┌─ Supplied records

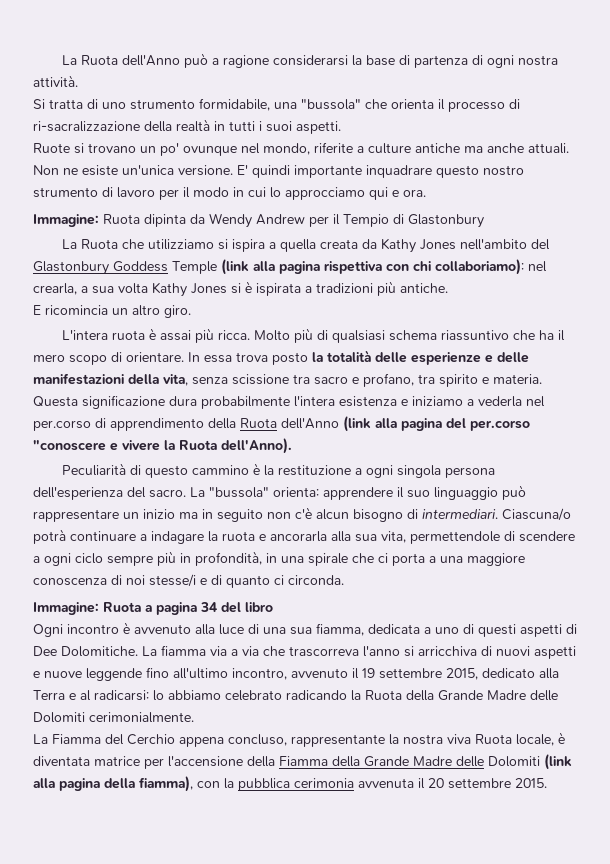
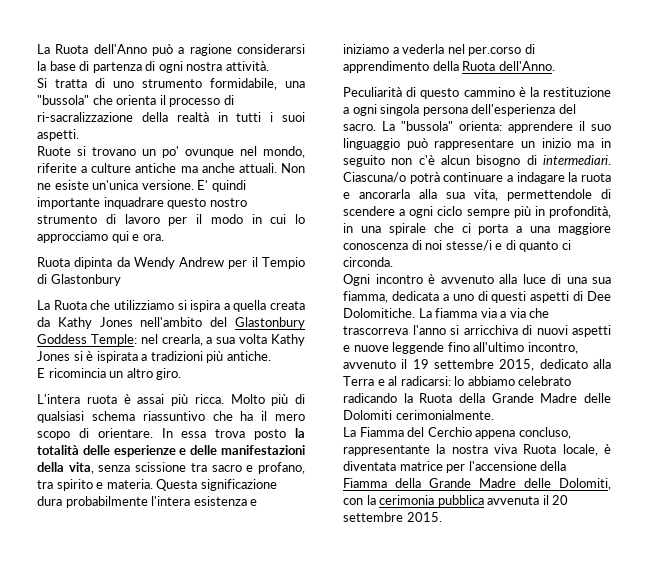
[33,214,99,227] Immagine: -> (164, 237) none
[172,259,524,275] Temple (link alla pagina rispettiva con chi collaboriamo): -> [90,334,137,346] Temple:
[281,416,530,432] [33,438,292,454] dell'Anno (link alla pagina del per.corso "conoscere e vivere la Ruota dell'Anno). -> [498,61,555,71] dell'Anno.
[33,602,273,615] // Immagine: Ruota a pagina 34 del libro -> (393, 262) none
[488,754,572,770] [33,776,354,792] Dolomiti (link alla pagina della fiamma), con la pubblica cerimonia -> [559,478,611,490] [343,495,484,507] Dolomiti, con la cerimonia pubblica

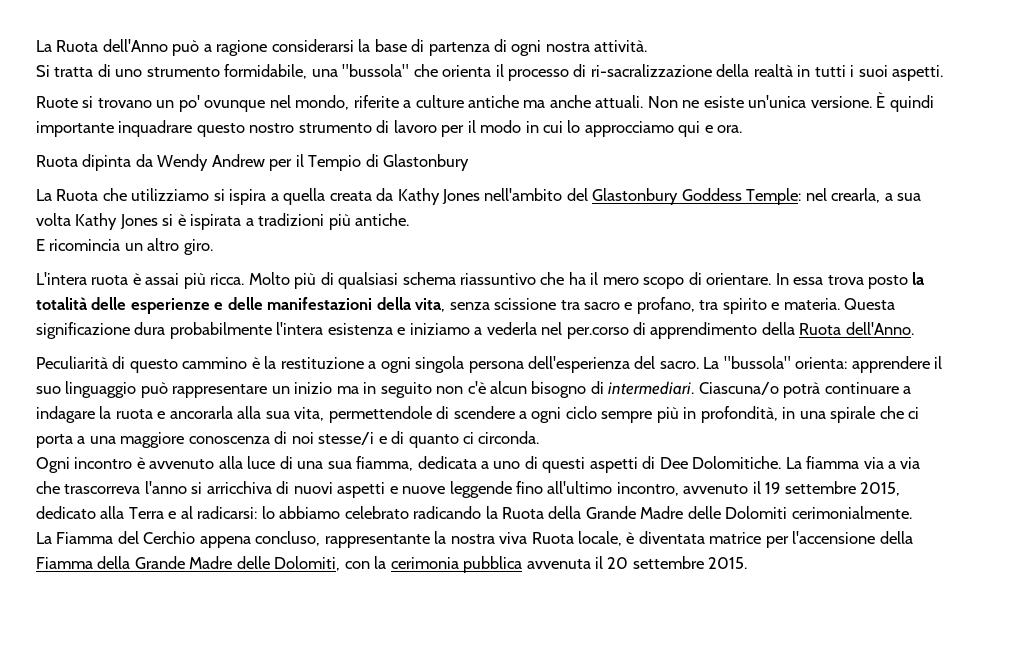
[197,180,209,190] E' -> [876,92,886,108] È

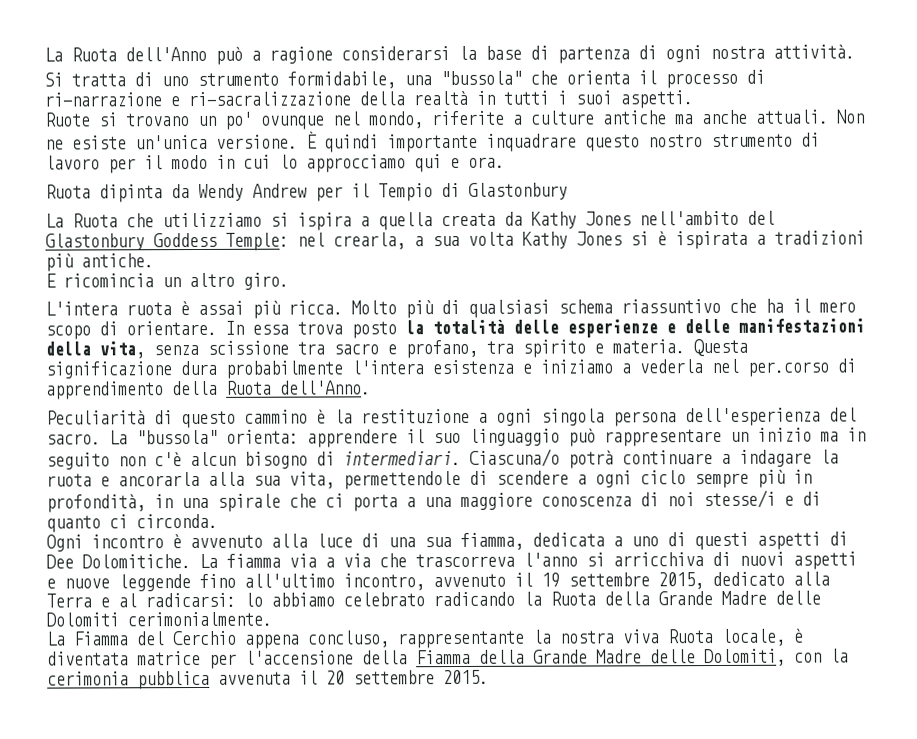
(587, 70) none -> [44,92,180,107] ri-narrazione e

└─

### Instructions to follow
Every record is to be reproduced exactly, with no pictures included.

### Result for this exercise
[33,214,99,227] Immagine: -> (164, 237) none
[172,259,524,275] Temple (link alla pagina rispettiva con chi collaboriamo): -> [90,334,137,346] Temple:
[281,416,530,432] [33,438,292,454] dell'Anno (link alla pagina del per.corso "conoscere e vivere la Ruota dell'Anno). -> [498,61,555,71] dell'Anno.
[33,602,273,615] // Immagine: Ruota a pagina 34 del libro -> (393, 262) none
[488,754,572,770] [33,776,354,792] Dolomiti (link alla pagina della fiamma), con la pubblica cerimonia -> [559,478,611,490] [343,495,484,507] Dolomiti, con la cerimonia pubblica

[197,180,209,190] E' -> [876,92,886,108] È

(587, 70) none -> [44,92,180,107] ri-narrazione e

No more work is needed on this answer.